DIRECTIONS FOR THIS TASK
When you reach the line containing "[783,478,927,492] [558,508,621,516] хвостатых, чтобы" in the records below, start copying exactly, and stop once you have copied the line containing "[871,720,988,731] [558,746,747,757] суперского".

::: PROVIDED MATERIAL

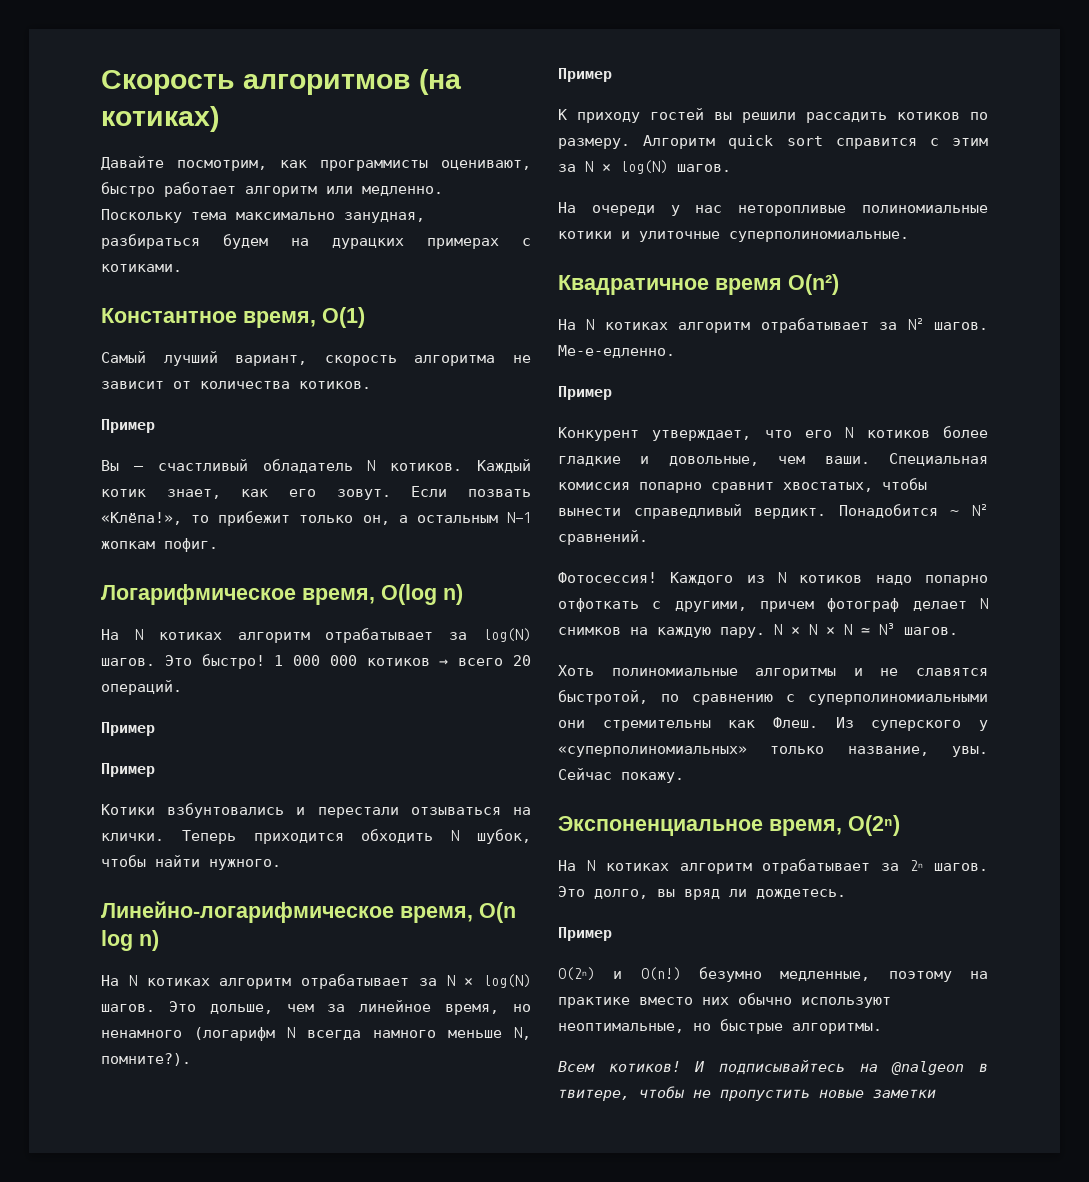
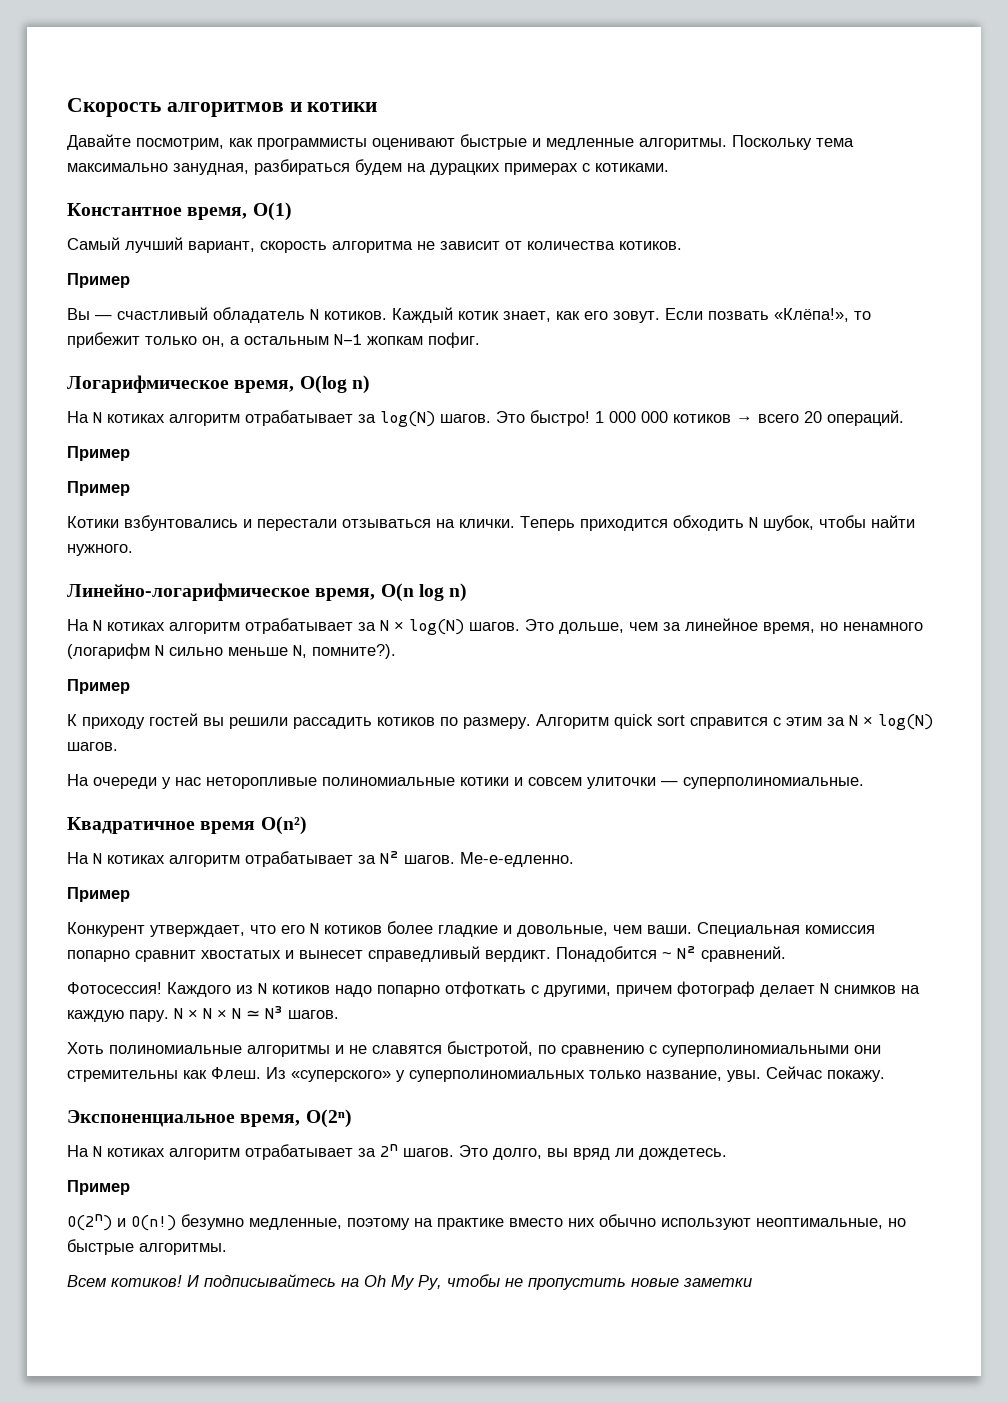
[419,69,462,95] [101,106,219,132] (на котиках) -> [289,102,378,112] и котики
[441,160,531,170] [101,182,443,197] оценивают, быстро работает алгоритм или медленно. -> [372,134,727,150] оценивают быстрые и медленные алгоритмы.
[307,1030,436,1040] всегда намного -> [169,647,223,656] сильно
[639,231,720,242] улиточные -> [528,777,678,789] совсем улиточки —
[783,478,927,492] [558,508,621,516] хвостатых, чтобы вынести -> [201,950,363,959] хвостатых и вынесет
[871,720,988,731] [558,746,747,757] суперского у «суперполиномиальных» -> [291,1070,585,1082] «суперского» у суперполиномиальных
[891,1061,988,1075] [558,1089,630,1101] @nalgeon в твитере, -> [364,1275,442,1290] Oh My Py,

::::::

ANSWER AREA
[783,478,927,492] [558,508,621,516] хвостатых, чтобы вынести -> [201,950,363,959] хвостатых и вынесет
[871,720,988,731] [558,746,747,757] суперского у «суперполиномиальных» -> [291,1070,585,1082] «суперского» у суперполиномиальных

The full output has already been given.